I ordered the pulled pork plate with mac-and-cheese and vinegar slaw. Sans sauce, it can be difficult to ascertain one barbecue joint’s pulled pork from another’s. Not an issue at Badd Newz. Their pork is seasoned noticeably spicier, but not so much that it induces sweat or evokes torture. Nice.
The mac-and-cheese was solid, but the vinegar slaw, which was sweet and chunky, was exceptional and provided perfect counterpoint to the spicy meat.
However, Badd Newz’s barbecue sauce tasted suspiciously like Kraft Mesquite Smoke. So none in our dining party really used too much of it. Which is good because even though we ordered food for six, we were given only one small single-serving sized container of sauce. And only three forks. And we were short a piece or two of cake and a drink.
Badd Newz’s Brooklyn-Nets-cap-wearing cashier was kind, if not hurried or detail-oriented. And it only took about 12 minutes for our large order to be brought out with a smile by a salt-and-pepper-bearded cook.
We also ordered a rib plate. The ribs were super-tender – the meat literally fell of the bone – with a good smoky and peppery taste. Very meaty and, for ribs, not overly fatty. An accompanying ice-cream-scooped side of potato salad featured well-balanced mustard and onion flavors and chunks of egg. But deeper into the serving, flavors and ingredients became uneven. A few more stirs in prep, and this side is a hit.

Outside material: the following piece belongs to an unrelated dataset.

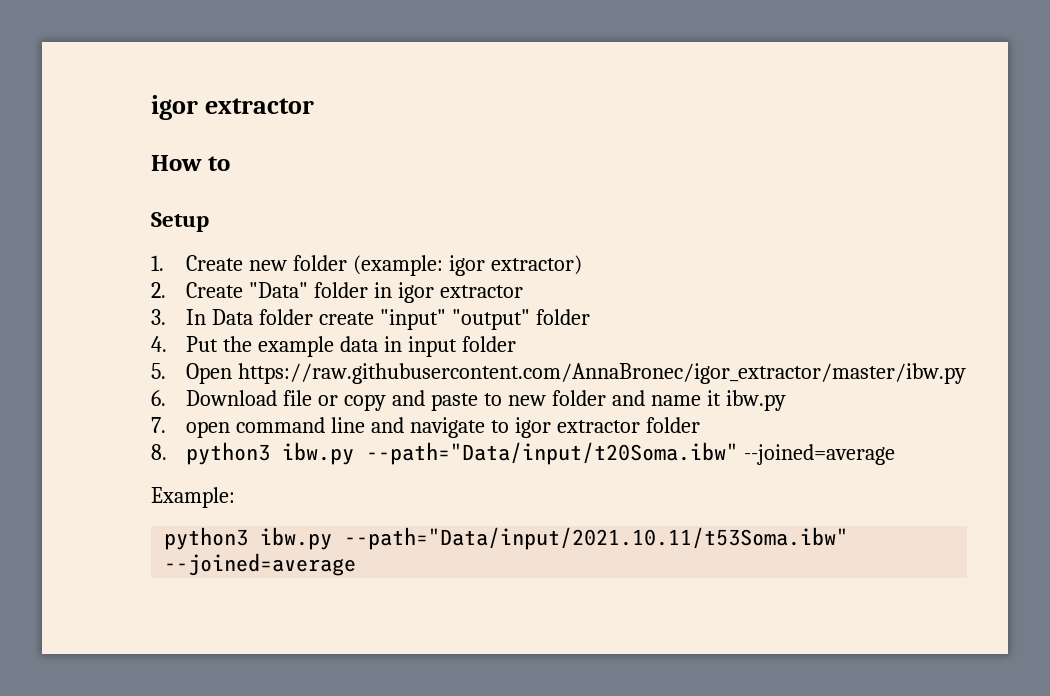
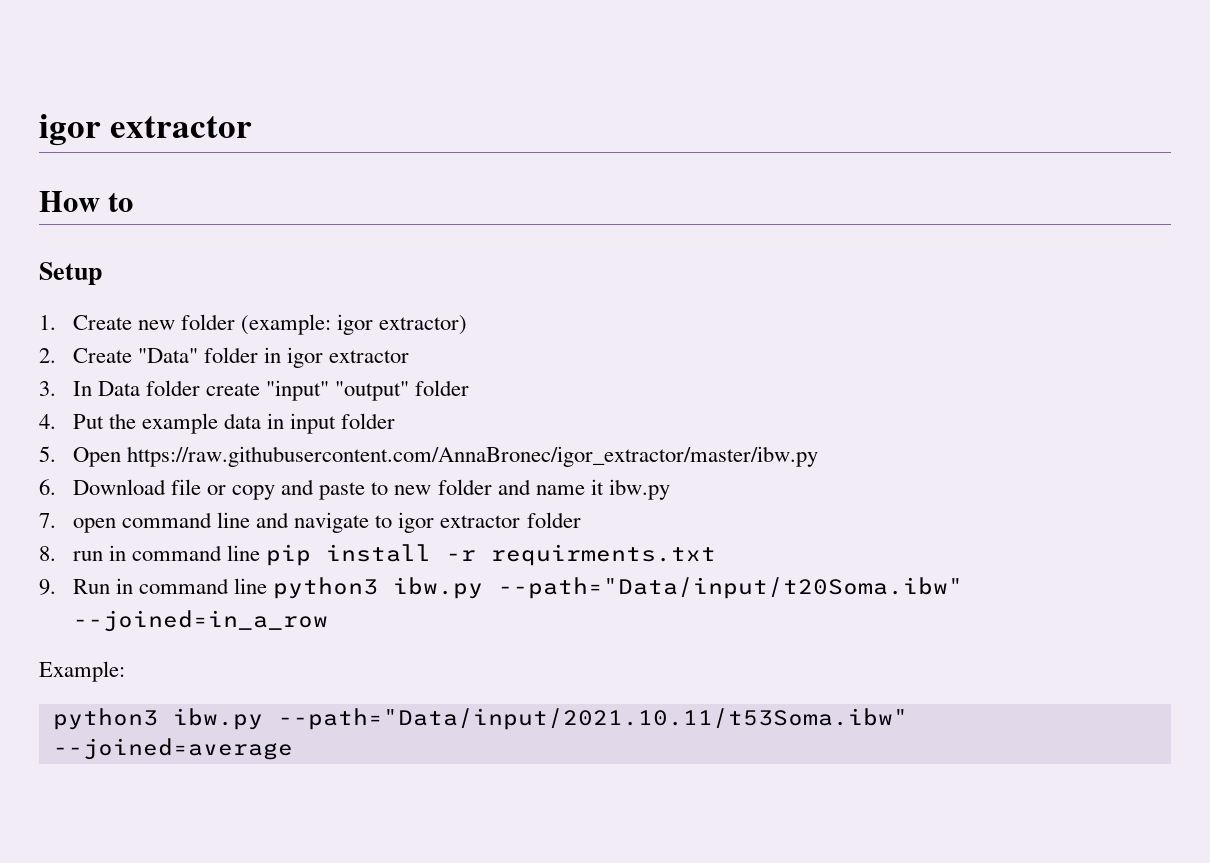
- 8. python3 ibw.py --path="Data/input/t20Soma.ibw" --joined=average
+ 8. run in command line pip install -r requirments.txt
+ 9. Run in command line python3 ibw.py --path="Data/input/t20Soma.ibw" --joined=in_a_row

Our order also included pulled smoked turkey, boasting that tasteful spiciness, in both sandwich and plate configurations. The plate worked well – again, the slaw was an ideal pairing. The turkey sandwich, served on a standard barbecue bun, would really benefit from the addition of slaw on it, as its flavor was one-note.
Badd Newz’s serving sizes were right on. Enough to satisfy but not enough to make you a viable body double for New Jersey Governor Chris Christie.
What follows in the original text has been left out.